Palavras-chave: Comunicação. Cultura. Ethos discursivo. Identidade.
INTRODUÇÃO

O tema da pesquisa compreende um estudo sobre cultura, comunicação e identidade, manifestadas no discurso empresarial. Percebe-se que há valores e crenças manifestados por meio da linguagem, o que leva a um estudo mais profundo do discurso e a sua subsequente análise. Valoriza-se a interdisciplinaridade, evidenciando a importância dos constantes diálogos entre diferentes áreas acadêmicas, a fim de fornecer ao pesquisador e, consequentemente, ao leitor, possibilidades diversas de conexões. O estudo é, também, relevante devido ao interesse pessoal dos autores que trazem, em sua bagagem, o desejo de aprofundar suas análises sobre aspectos relativos ao ambiente organizacional, do qual fizeram parte em uma dada época de suas vidas profissionais. Inserida na área de concentração do curso de Mestrado em Processos e Manifestações Culturais da Universidade Feevale, a presente pesquisa se agrega na linha de pesquisa Linguagem e Processos Comunicacionais e trata-se de um recorte de um estudo em andamento, cuja perspectiva está no estudo do ethos discursivo como imagem de si, no âmbito empresarial. Esse percurso de acomodação teórica é de ímpar relevância, pois aproxima conceitos e dá subsídios para uma posterior integração teórica. A questão norteadora sugere que a cultura, a comunicação, a identidade podem ser mobilizadas em interface para a compreensão do discurso corporativo por meio da cenografia e do ethos discursivo. Este estudo permite reflexões para o entendimento dessa problemática, sendo seu objetivo identificar as articulações conceituais iniciais entre cultura, comunicação e identidade manifestados no discurso empresarial.
Quanto aos procedimentos metodológicos, utiliza-se a pesquisa de natureza básica, com abordagem qualitativa, e caráter exploratório. Trata-se de uma pesquisa bibliográfica que busca refletir sobre cultura, comunicação, identidade e discurso. O marco teórico compõe-se das contribuições de Geertz (2008), Schein (2009) e Martin (2014), Baldissera (2010), Bourdieu (2012), Chartier (1991, 2002), Hall (2006) e Maingueneau (2011, 2013). Os resultados iniciais direcionam à mobilização em interface dos conceitos de cultura, comunicação e identidade para a compreensão do discurso corporativo por meio da cenografia e do ethos discursivo.

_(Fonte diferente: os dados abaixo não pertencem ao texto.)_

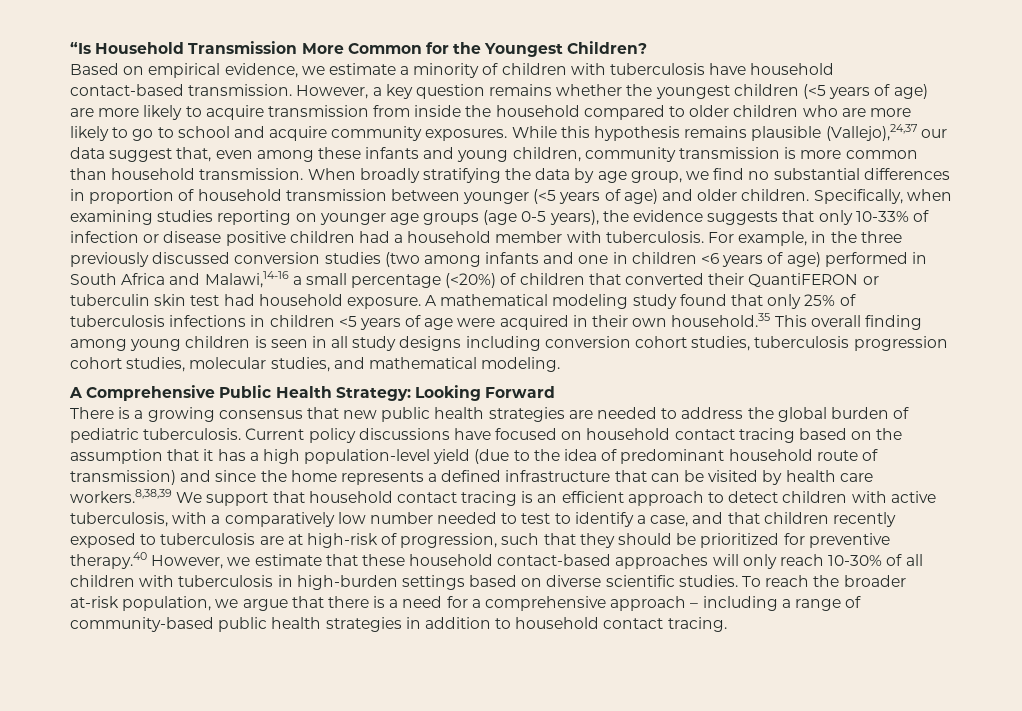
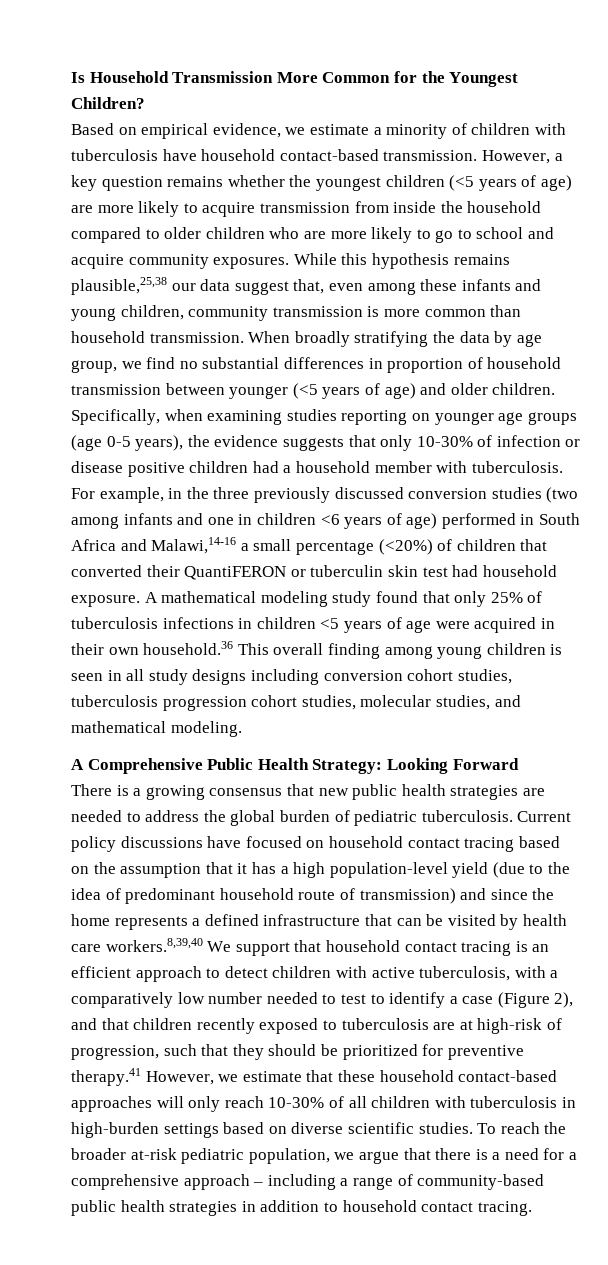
- “Is Household Transmission More Common for the Youngest Children?
+ Is Household Transmission More Common for the Youngest Children?
- While this hypothesis remains plausible (Vallejo),24,37 our data suggest that, even among these infants and young children, community transmission is more common than household transmission.
+ While this hypothesis remains plausible,25,38 our data suggest that, even among these infants and young children, community transmission is more common than household transmission.
- Specifically, when examining studies reporting on younger age groups (age 0-5 years), the evidence suggests that only 10-33% of infection or disease positive children had a household member with tuberculosis.
+ Specifically, when examining studies reporting on younger age groups (age 0-5 years), the evidence suggests that only 10-30% of infection or disease positive children had a household member with tuberculosis.
- A mathematical modeling study found that only 25% of tuberculosis infections in children <5 years of age were acquired in their own household.35 This overall finding among young children is seen in all study designs including conversion cohort studies, tuberculosis progression cohort studies, molecular studies, and mathematical modeling.
+ A mathematical modeling study found that only 25% of tuberculosis infections in children <5 years of age were acquired in their own household.36 This overall finding among young children is seen in all study designs including conversion cohort studies, tuberculosis progression cohort studies, molecular studies, and mathematical modeling.
- Current policy discussions have focused on household contact tracing based on the assumption that it has a high population-level yield (due to the idea of predominant household route of transmission) and since the home represents a defined infrastructure that can be visited by health care workers.8,38,39 We support that household contact tracing is an efficient approach to detect children with active tuberculosis, with a comparatively low number needed to test to identify a case, and that children recently exposed to tuberculosis are at high-risk of progression, such that they should be prioritized for preventive therapy.40 However, we estimate that these household contact-based approaches will only reach 10-30% of all children with tuberculosis in high-burden settings based on diverse scientific studies.
+ Current policy discussions have focused on household contact tracing based on the assumption that it has a high population-level yield (due to the idea of predominant household route of transmission) and since the home represents a defined infrastructure that can be visited by health care workers.8,39,40 We support that household contact tracing is an efficient approach to detect children with active tuberculosis, with a comparatively low number needed to test to identify a case (Figure 2), and that children recently exposed to tuberculosis are at high-risk of progression, such that they should be prioritized for preventive therapy.41 However, we estimate that these household contact-based approaches will only reach 10-30% of all children with tuberculosis in high-burden settings based on diverse scientific studies.
- To reach the broader at-risk population, we argue that there is a need for a comprehensive approach – including a range of community-based public health strategies in addition to household contact tracing.
+ To reach the broader at-risk pediatric population, we argue that there is a need for a comprehensive approach – including a range of community-based public health strategies in addition to household contact tracing.

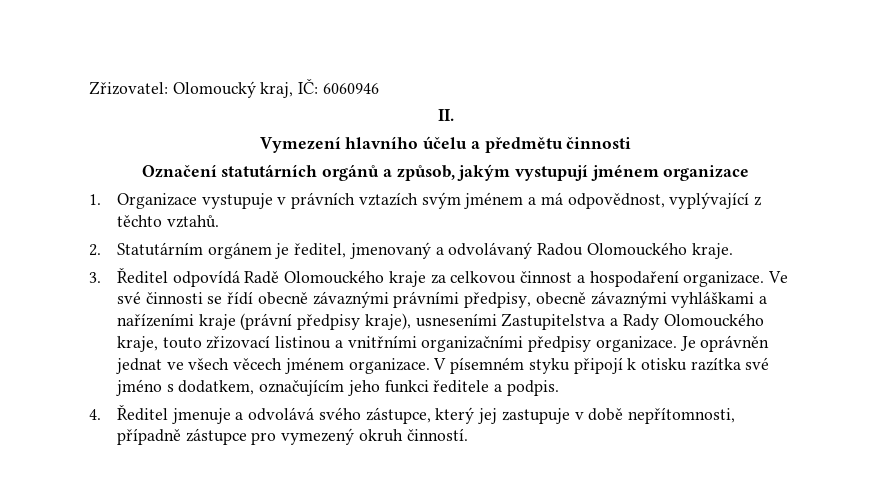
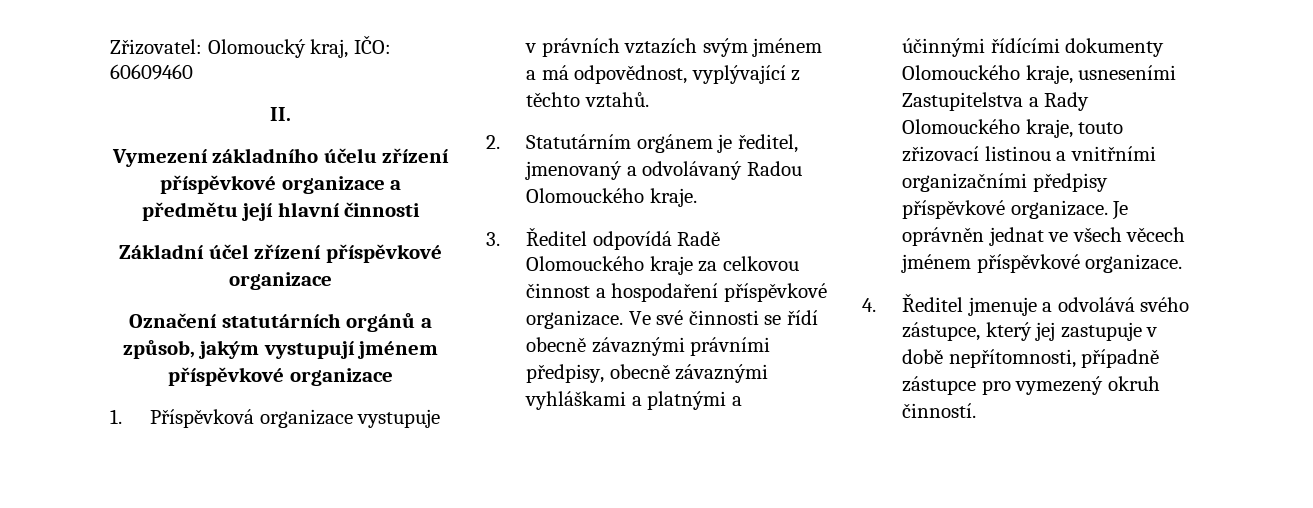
- Zřizovatel: Olomoucký kraj, IČ: 6060946
+ Zřizovatel: Olomoucký kraj, IČO: 60609460
- Vymezení hlavního účelu a předmětu činnosti
+ Vymezení základního účelu zřízení příspěvkové organizace a předmětu její hlavní činnosti
+ Základní účel zřízení příspěvkové organizace
- Označení statutárních orgánů a způsob, jakým vystupují jménem organizace
+ Označení statutárních orgánů a způsob, jakým vystupují jménem příspěvkové organizace
- 1. Organizace vystupuje v právních vztazích svým jménem a má odpovědnost, vyplývající z těchto vztahů.
+ 1. Příspěvková organizace vystupuje v právních vztazích svým jménem a má odpovědnost, vyplývající z těchto vztahů.
- 3. Ředitel odpovídá Radě Olomouckého kraje za celkovou činnost a hospodaření organizace.
+ 3. Ředitel odpovídá Radě Olomouckého kraje za celkovou činnost a hospodaření příspěvkové organizace.
- Ve své činnosti se řídí obecně závaznými právními předpisy, obecně závaznými vyhláškami a nařízeními kraje (právní předpisy kraje), usneseními Zastupitelstva a Rady Olomouckého kraje, touto zřizovací listinou a vnitřními organizačními předpisy organizace.
+ Ve své činnosti se řídí obecně závaznými právními předpisy, obecně závaznými vyhláškami a platnými a účinnými řídícími dokumenty Olomouckého kraje, usneseními Zastupitelstva a Rady Olomouckého kraje, touto zřizovací listinou a vnitřními organizačními předpisy příspěvkové organizace.
- Je oprávněn jednat ve všech věcech jménem organizace. V písemném styku připojí k otisku razítka své jméno s dodatkem, označujícím jeho funkci ředitele a podpis.
+ Je oprávněn jednat ve všech věcech jménem příspěvkové organizace.

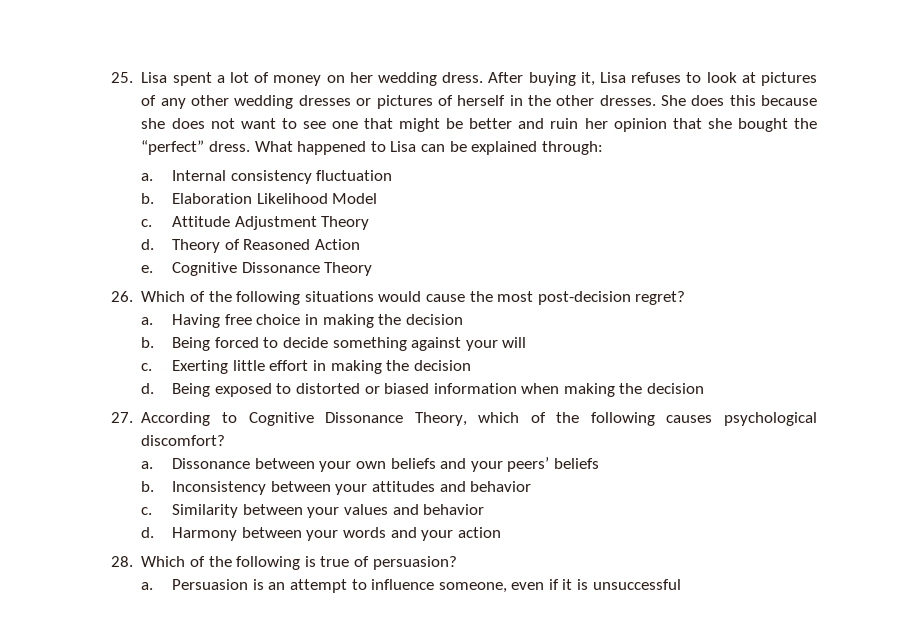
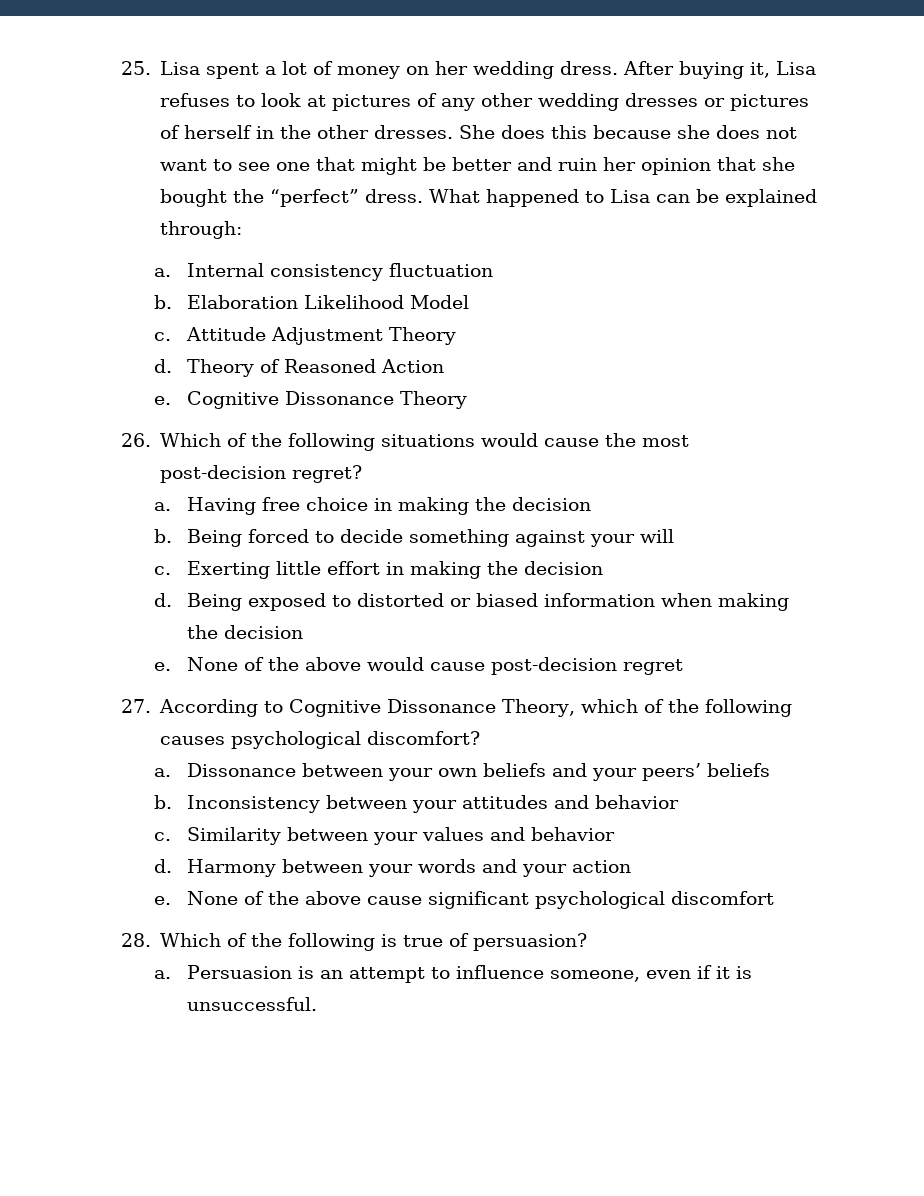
+ e. None of the above would cause post-decision regret
+ e. None of the above cause significant psychological discomfort
- Persuasion is an attempt to influence someone, even if it is unsuccessful
+ Persuasion is an attempt to influence someone, even if it is unsuccessful.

O AMBIENTE CORPORATIVO: CULTURA E COMUNICAÇÃO

Definir o que é cultura, não é uma tarefa fácil. Cultura é um tema estudado multidisciplinarmente, sendo explorada em áreas como sociologia, antropologia, história, comunicação, administração, entre outras. Clifford Geertz (2008) define, na antropologia, o conceito de cultura como um sistema simbólico, sendo característica fundamental e comum da humanidade de atribuir, de forma sistemática, racional e estruturada, significados e sentidos a todas as coisas do mundo. Já no que diz respeito à cultura organizacional, uma das definições mais conhecidas é a de Schein (2009), que se baseia na ideia de a cultura ser um conjunto de pressupostos básicos que um grupo inventou, descobriu ou desenvolveu, ao aprender como lidar com os problemas de adaptação externa e integração interna da empresa. À luz de Hall (2006), a cultura formada, ao longo do tempo, por processos, da sociedade, conscientes ou não. Segundo Hall (2006), a interdependência global está levando todas as identidades culturais fortes a um colapso, gerando fragmentação dos códigos culturais e multiplicidade de estilos que resultam no pluralismo cultural. Marchiori (2008) faz uma reflexão acerca do que reproduz e cria a cultura.
Martin (2014) defende que, para se estudar uma organização de forma mais completa, é preciso avaliá-la a partir de três diferentes prismas: a perspectiva da integração, a perspectiva da diferenciação e a perspectiva da fragmentação. A perspectiva da integração possibilita o consenso, que é a característica principal dessa visão. Fazem parte dessa ideia os procedimentos de tomada de decisão consensual, que consideram as opiniões de todos, na organização. A partir de tal perspectiva, os funcionários sabem quais são as expectativas em relação a seu trabalho. Na perspectiva da diferenciação, a ênfase se dá nos conflitos de interesse e remete à leitura do consenso como um mito. Martin (2014) define essa perspectiva como aquela que desnuda as manifestações culturais, às vezes, inconsistentes. O consenso ocorre somente dentro dos limites de subculturas, que frequentemente entram em conflito umas com as outras. As opiniões são compartilhadas por um grupo e não pela organização como um todo. A última perspectiva considera a organização como uma rede, um tecido de tramas que se insere infinitamente em algo que não ela mesma, em outras tramas diferenciais.
Ao lançar um olhar à temática da comunicação organizacional, recorre-se às questões das manifestações culturais e dos discursos que emergem nesse contexto para o entendimento da organização, conforme mencionado por Marchiori (2008). A temática situa-se na fronteira de diversos campos do conhecimento: linguística, fonética, semântica, teoria da comunicação, sociologia, etc. Para Marchiori (2008) a percepção da comunicação como um processo, garante maior abrangência e significado para a organização, onde se estimula o conhecimento das pessoas que se sentem desafiadas como seres humanos. Considera-se que a "[...] comunicação, entendida como processo de construção e disputa de sentidos, as organizações são permanentemente (re)construídas como complexos de significação, forças e subjetividade". (BALDISSERA, 2010, p. 210). Para esse autor, a comunicação é vista como um processo de construção e é articulada a partir da ideia de que é preciso, a cada interação entre os sujeitos, organizar ou reorganizar os signos. A comunicação, dessa forma, é um processo complexo. A relação comunicacional deve ser transparente e ter vínculos sólidos, para que a reputação da empresa, tanto interna quanto externamente, seja coerente com o posicionamento e o objetivo da organização.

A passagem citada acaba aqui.